According to a report by law firm software company Clio, AI can offer speed, efficiency and cost-effectiveness benefits. Still, it also poses risks such as errors, ethical and regulatory concerns, and algorithm bias.

In February, law firm Allen & Overy integrated Harvey, an AI platform specializing in machine learning and data analytics, into its international practice. About 3,500 lawyers asked Harvey 40,000 questions about their day-to-day work during a trial period.

However, in the context of lawyers using artificial intelligence, AI poses problems such as “hallucinations,” unpredictability, and response divergence. Hallucinations are incorrect outputs that could lead to tort liabilities, consumer harm or regulatory breaches. Unpredictability arises due to a lack of transparency, making it difficult to check whether the model meets standards of quality and accountability.
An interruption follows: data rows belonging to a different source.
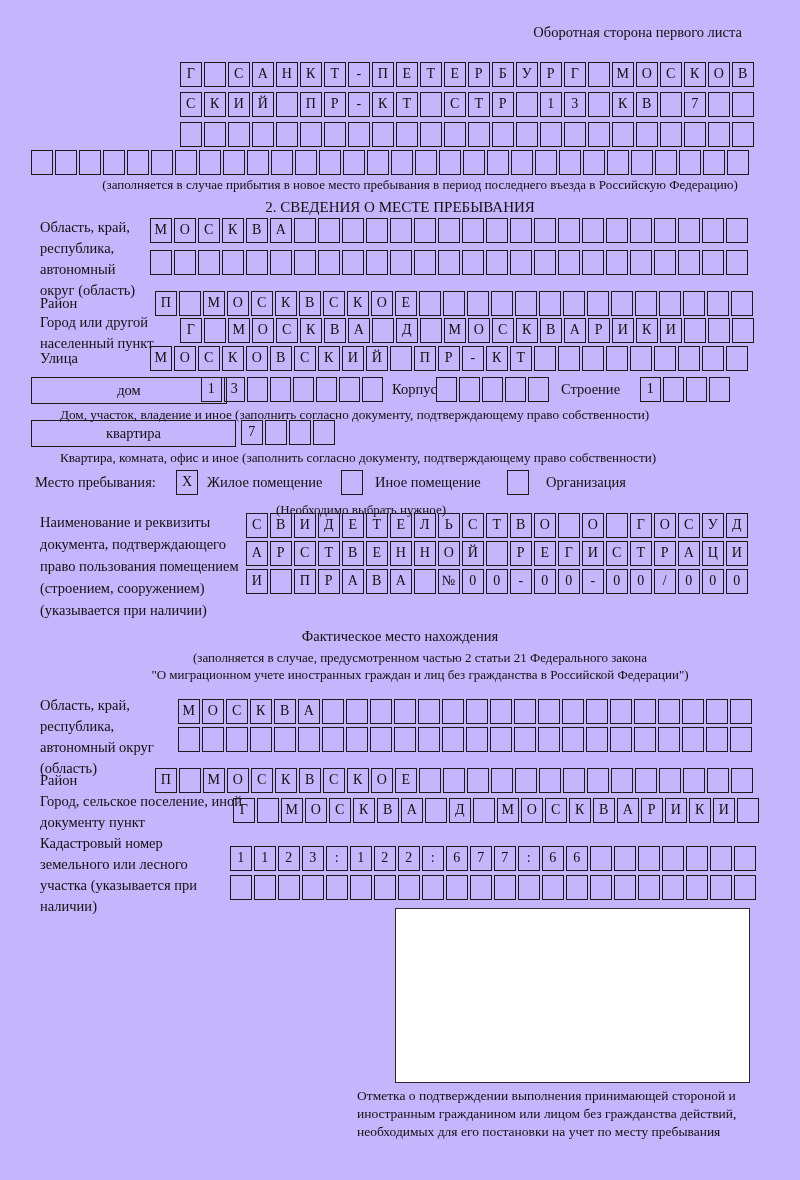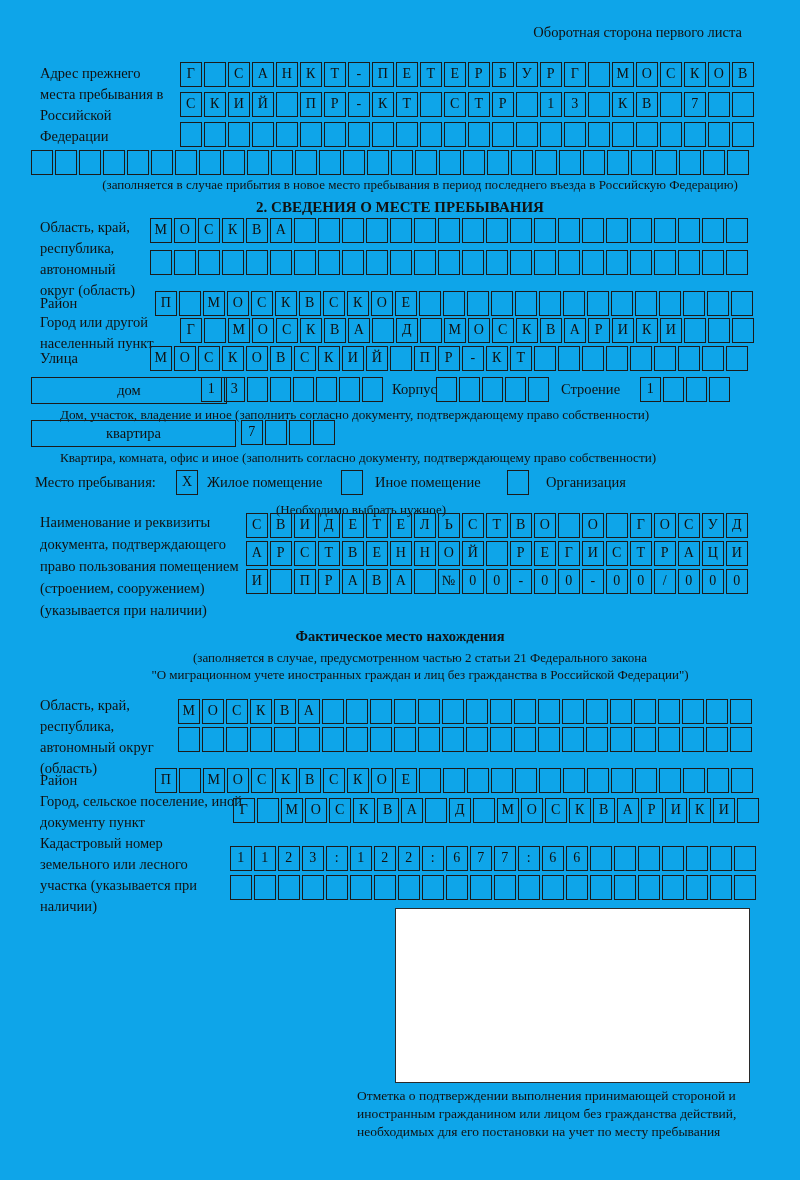--- a/index.html
+++ b/index.html
@@ -3,7 +3,7 @@
 <meta charset="utf-8">
 <style>
   html,body{margin:0;padding:0;background:#fff;}
-  .page{position:relative;width:800px;height:1180px;background:#0ea5e9;overflow:hidden;
+  .page{position:relative;width:800px;height:1180px;background:#c4b5fd;overflow:hidden;
         font-family:"Liberation Serif","DejaVu Serif",serif;color:#111;}
   .abs{position:absolute;}
   .lbl{font-size:14.5px;line-height:21px;}

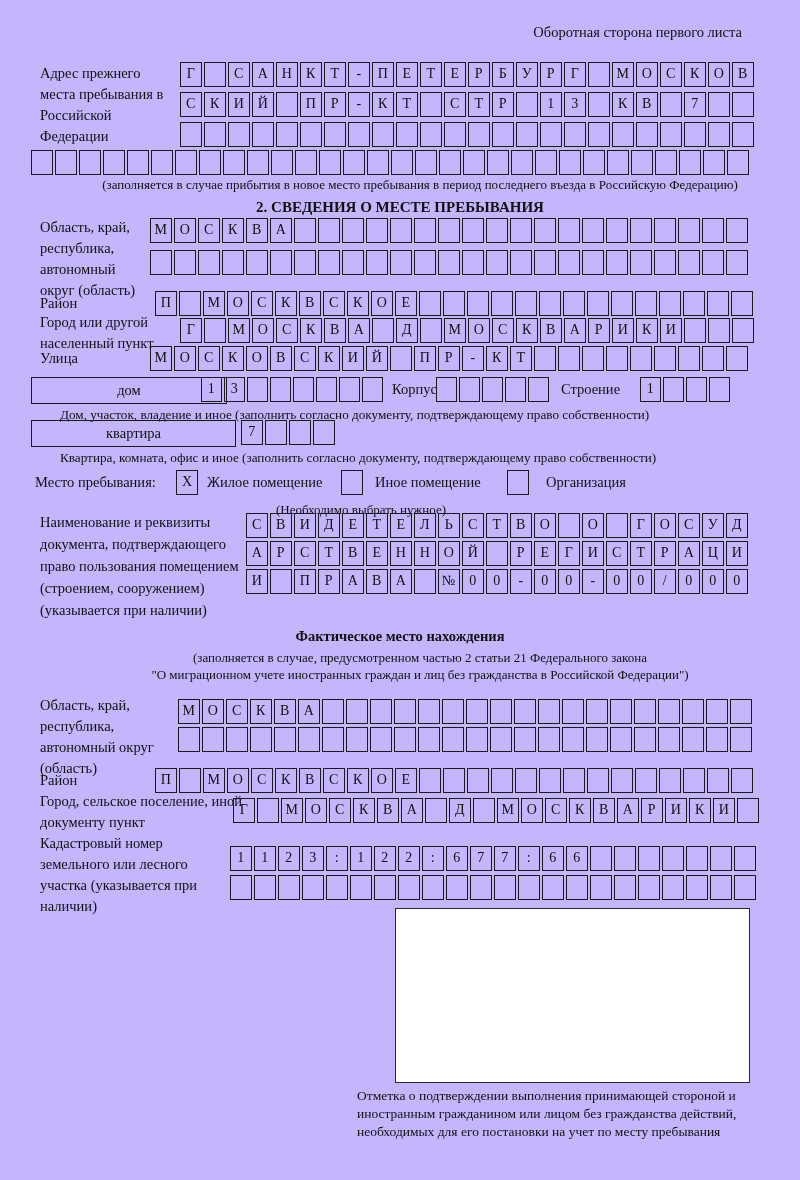--- a/index.html
+++ b/index.html
@@ -28,7 +28,6 @@
 
   <div class="abs lbl" style="top:22px;right:58px;">Оборотная сторона первого листа</div>
 
-  <div class="abs lbl" style="top:63px;left:40px;width:132px;">Адрес прежнего места пребывания в Российской Федерации</div>
   <div class="cells" style="top:62px;left:180px;"><span class="cell">Г</span><span class="cell">&nbsp;</span><span class="cell">С</span><span class="cell">А</span><span class="cell">Н</span><span class="cell">К</span><span class="cell">Т</span><span class="cell">-</span><span class="cell">П</span><span class="cell">Е</span><span class="cell">Т</span><span class="cell">Е</span><span class="cell">Р</span><span class="cell">Б</span><span class="cell">У</span><span class="cell">Р</span><span class="cell">Г</span><span class="cell">&nbsp;</span><span class="cell">М</span><span class="cell">О</span><span class="cell">С</span><span class="cell">К</span><span class="cell">О</span><span class="cell">В</span></div>
   <div class="cells" style="top:92px;left:180px;"><span class="cell">С</span><span class="cell">К</span><span class="cell">И</span><span class="cell">Й</span><span class="cell">&nbsp;</span><span class="cell">П</span><span class="cell">Р</span><span class="cell">-</span><span class="cell">К</span><span class="cell">Т</span><span class="cell">&nbsp;</span><span class="cell">С</span><span class="cell">Т</span><span class="cell">Р</span><span class="cell">&nbsp;</span><span class="cell">1</span><span class="cell">3</span><span class="cell">&nbsp;</span><span class="cell">К</span><span class="cell">В</span><span class="cell">&nbsp;</span><span class="cell">7</span><span class="cell">&nbsp;</span><span class="cell">&nbsp;</span></div>
   <div class="cells" style="top:122px;left:180px;"><span class="cell">&nbsp;</span><span class="cell">&nbsp;</span><span class="cell">&nbsp;</span><span class="cell">&nbsp;</span><span class="cell">&nbsp;</span><span class="cell">&nbsp;</span><span class="cell">&nbsp;</span><span class="cell">&nbsp;</span><span class="cell">&nbsp;</span><span class="cell">&nbsp;</span><span class="cell">&nbsp;</span><span class="cell">&nbsp;</span><span class="cell">&nbsp;</span><span class="cell">&nbsp;</span><span class="cell">&nbsp;</span><span class="cell">&nbsp;</span><span class="cell">&nbsp;</span><span class="cell">&nbsp;</span><span class="cell">&nbsp;</span><span class="cell">&nbsp;</span><span class="cell">&nbsp;</span><span class="cell">&nbsp;</span><span class="cell">&nbsp;</span><span class="cell">&nbsp;</span></div>

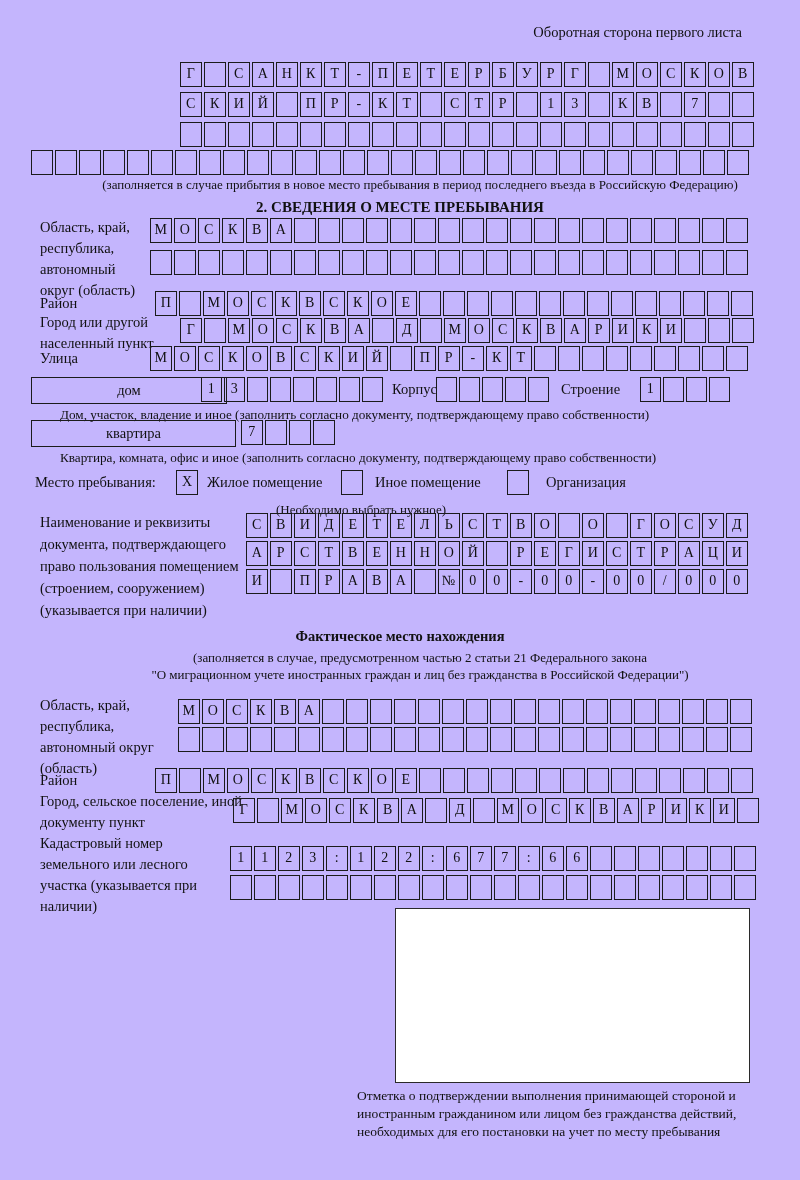--- a/index.html
+++ b/index.html
@@ -9,7 +9,7 @@
   .lbl{font-size:14.5px;line-height:21px;}
   .note{font-size:13px;line-height:16px;padding-left:20px;}
   .ctr{left:0;width:800px;text-align:center;}
-  .bold{font-weight:bold;}
+  .bold{font-weight:normal;}
   .cells{position:absolute;white-space:nowrap;}
   .cell{display:inline-block;box-sizing:border-box;width:21.5px;height:25px;line-height:21px;
         border:1.7px solid #1b1b1b;margin-right:2.5px;text-align:center;font-size:14px;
Response divergence is another issue due to the nature of AI models, which can give multiple answers to the same question. To mitigate these risks for the law, researchers have proposed explainable artificial intelligence (XAI) models that can provide reasoning behind AI-generated predictions or recommendations to allow users to discern whether AI is “right for the right reasons.”

After banning the use of AI in his courtroom in June, Judge Brantley D. Starr of the US District Court for the Northern District of Texas said, “While attorneys swear an oath to set aside their prejudices, biases, and beliefs to faithfully uphold the law and represent their clients, generative artificial intelligence is the product of programming devised by humans who did not have to swear such an oath.”  Another AI-rules proposal from that court states “although technology can be helpful, it is never a replacement for abstract thought and problem-solving.”

According to the new rule, lawyers who misrepresent their compliance with the court could have their filings stricken and sanctions imposed against them. The 5th Circuit accepts public comment on the proposal rule through January 4.